Since it's around a quarter of the way through the season (or because I have the time right now), it's a good time for a status check on the Bulls, going through some metrics (tempo-independent, in case you're new to such things) to determine the improvement.
And overall it has been an improvement. By ESPN's expected wins formula, the Bulls currently have the 4th highest winning percentage in the league, and 1st in the East. They receive such a high ranking based on outscoring their opponents by an average of 4.5 points a game, which is fairly significant. Like I mentioned during the blowout tour of the Atlantic division, blowing out (instead of merely winning close) bad teams means you're pretty good, and that's reflected in the expected wins.
So has the much-maligned (by the mainstream media, anyway) offense improved? Here's a breakdown of the Bulls offense thus far:
The Bulls still play at a very high pace, somewhat counterintuitive for what's known as a defensive team. However as you can see it was that way in last season as well. The important thing is that overall, the once-poor offense has been upgraded to average. Breaking it down further...
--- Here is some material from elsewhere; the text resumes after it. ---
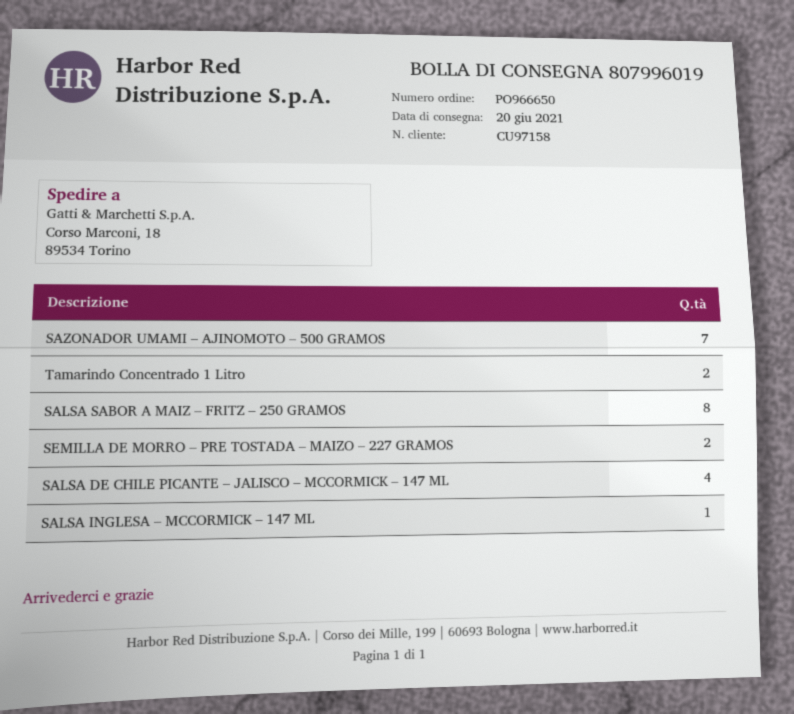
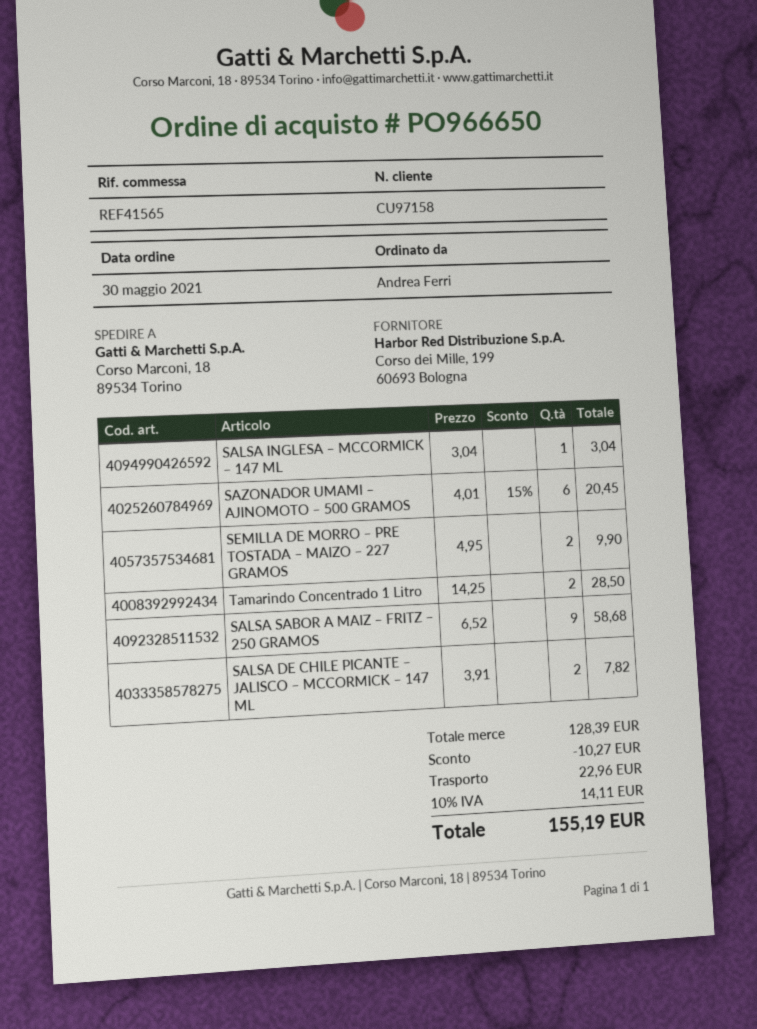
SAZONADOR UMAMI – AJINOMOTO – 500 GRAMOS: 7 -> 6
SALSA SABOR A MAIZ – FRITZ – 250 GRAMOS: 8 -> 9
SALSA DE CHILE PICANTE – JALISCO – MCCORMICK – 147 ML: 4 -> 2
Aside from the slight dip in turnover ratio (although ranking-wise it's an increase) the Bulls have improved by every other offensive metric, notably in their shooting. We also see the first instance of what you'd believe to be a Ben Wallace effect, both in percentage of Offensive rebounds grabbed, and the slight increase in FTA (of course, if you aren't making them...).
[Speaking of that last stat, I neglected to mention how fantastic Ben Gordon was in Wednesday's game attacking the basket. When he does that he's such a better player, and pretty impossible to guard, especially for a team like the Sonics. I feel the need to say this because Gordon's usually only mentioned here for his faults or tradeability. I'm sure he appreciates this, heh.]
On to the defense, where the overall results have also improved, but with a drastic change in method:
By watching the games, I would not have figured that the Bulls lead the league in preventing opponents' offensive rebounds. I'm guessing the initial depressing feeling you get seeing a rebound go to the other team makes it hard to take them in perspective. This is the Wallace factor again, although remember this isn't a comparison of him and Chandler now, but him against Chandler's disappointing final season as a Bull.
But what's startling is how the type of defense has changed this season. Paxson said over the offseason that the fact that they were last in the league in steals signaled to him that they needed to get more athletic defensively. So whether it's just adding the steal-and-block savant Wallace (the other athletic offseason additions aren't getting significant minutes) or a change in coaching philosophy, the Bulls have become a more aggressive defensive team. Whereas last season they dug in and either forced a low-percentage shot or fouled, this year the defense has been forcing turnovers.
Is this change in defense helping the offense? It's common sense to make that correlation, as turnovers lead to transition opportunities and higher-percentage shots. No matter the method, the Bulls need to be an elite defensive team to carry their mediocre (yet improved) offense if they want to remain a force in the East. Whether it's the old way of a great defensive FG% or maintaining this season's rank as the elite team in the NBA in forced turnovers will be something to watch throughout the season.
And of course, beating up on the East does throw some cold water on the Bulls gaudy point differential. The Bulls have had a relatively easy (in terms of the median NBA team, although 3rd toughest among Eastern Conference teams) in strength of schedule thus far, and other analytical rankings have them pegged in the top-3 of the conference rather than the top.
But one of my expectations in the beginning of the season was that the Bulls depth and consistent effort would keep them from playing down to bad competition, and get them a lot of regular season wins. So while I still say that blowouts predict future success, some wins against a few more quality opponents would mean more, if not for their expected wins total but for my confidence in the team going into the playoffs. But hey, if the schedule gods give you a gift, take it and pummel the hell out of it.